## What you will do
Would you print the lines below exactly, beginning at the line that has "[20,317,321,333] The model" and stopping after the line that has "[46,104,254,136] 立即訂閱AI變現指南 ->"? Only those lines, and no pictures.

## Records for this task
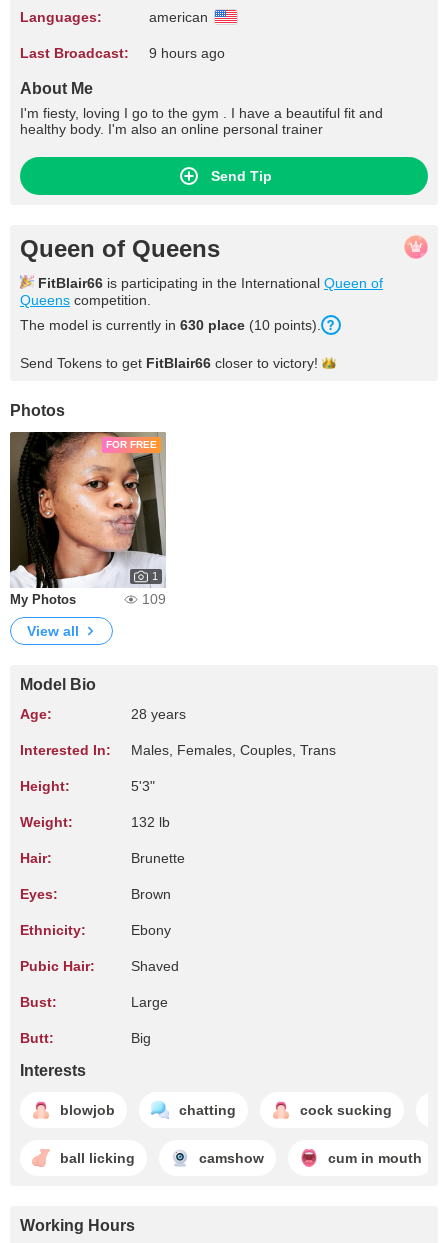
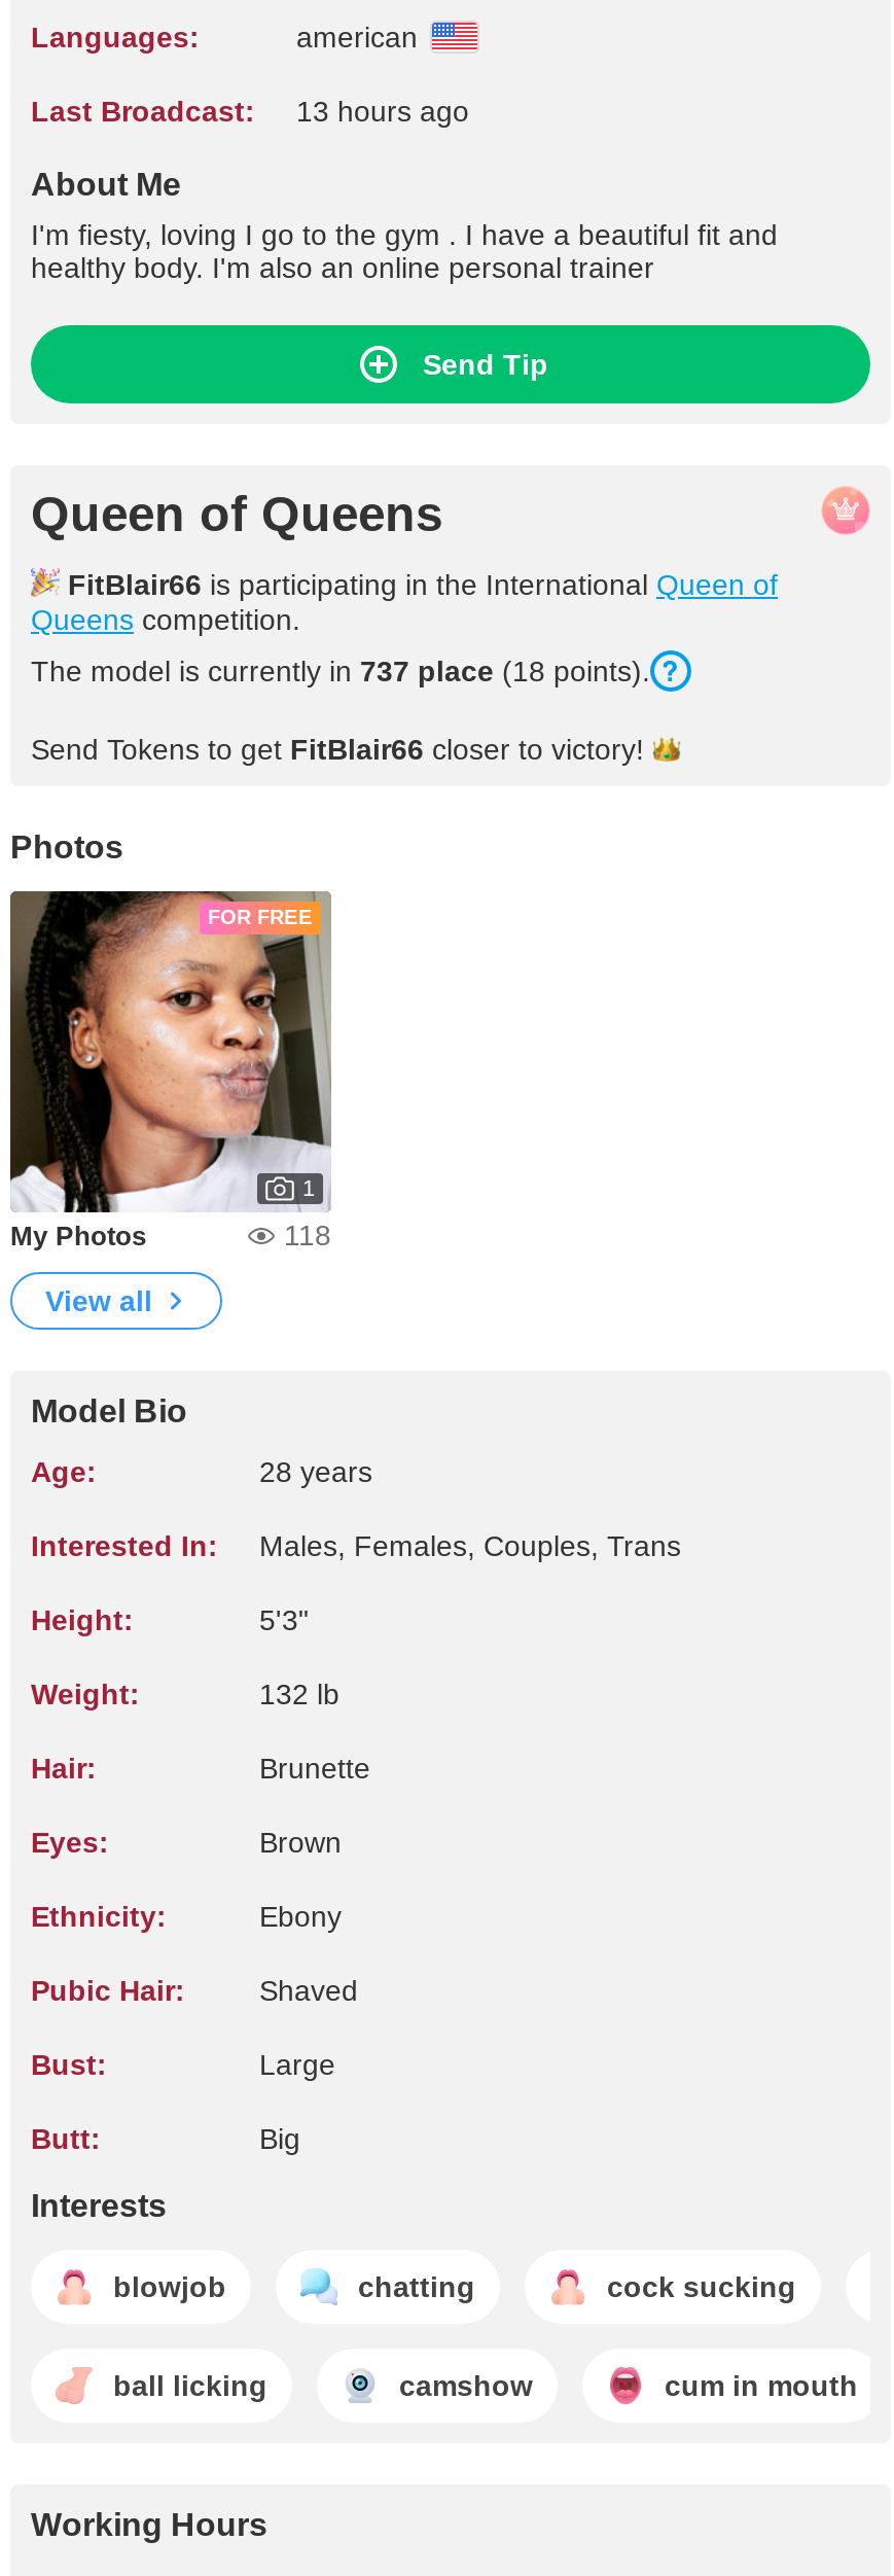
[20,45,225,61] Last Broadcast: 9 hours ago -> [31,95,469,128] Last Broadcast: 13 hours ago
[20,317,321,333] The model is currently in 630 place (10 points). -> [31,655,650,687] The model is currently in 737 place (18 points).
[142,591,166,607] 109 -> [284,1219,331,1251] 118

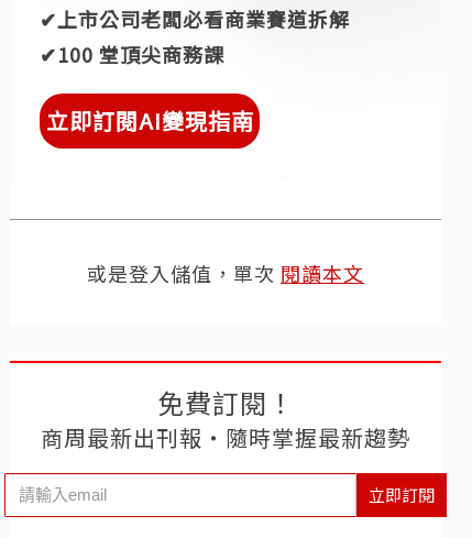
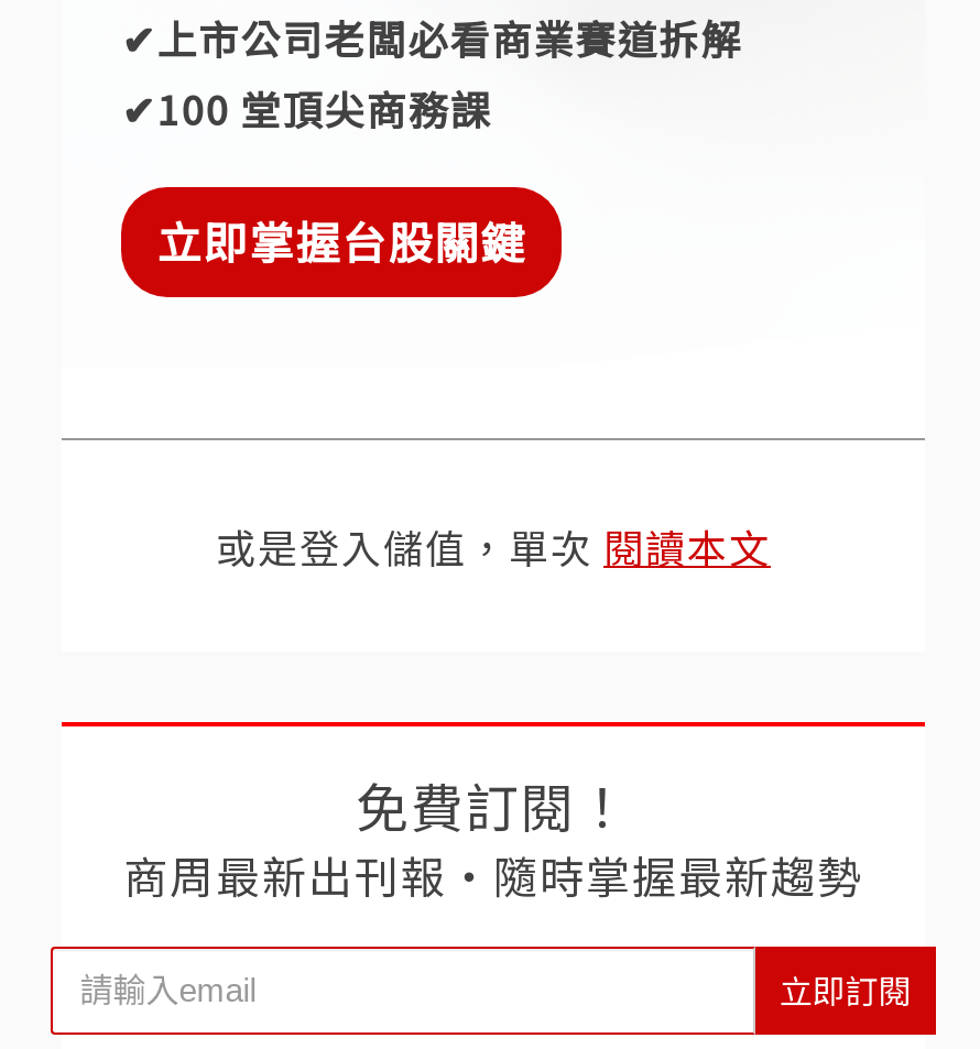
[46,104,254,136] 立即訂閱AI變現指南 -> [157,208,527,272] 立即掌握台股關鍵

* * *

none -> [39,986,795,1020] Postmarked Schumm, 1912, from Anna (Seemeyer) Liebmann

## Exercise response
[20,317,321,333] The model is currently in 630 place (10 points). -> [31,655,650,687] The model is currently in 737 place (18 points).
[142,591,166,607] 109 -> [284,1219,331,1251] 118

[46,104,254,136] 立即訂閱AI變現指南 -> [157,208,527,272] 立即掌握台股關鍵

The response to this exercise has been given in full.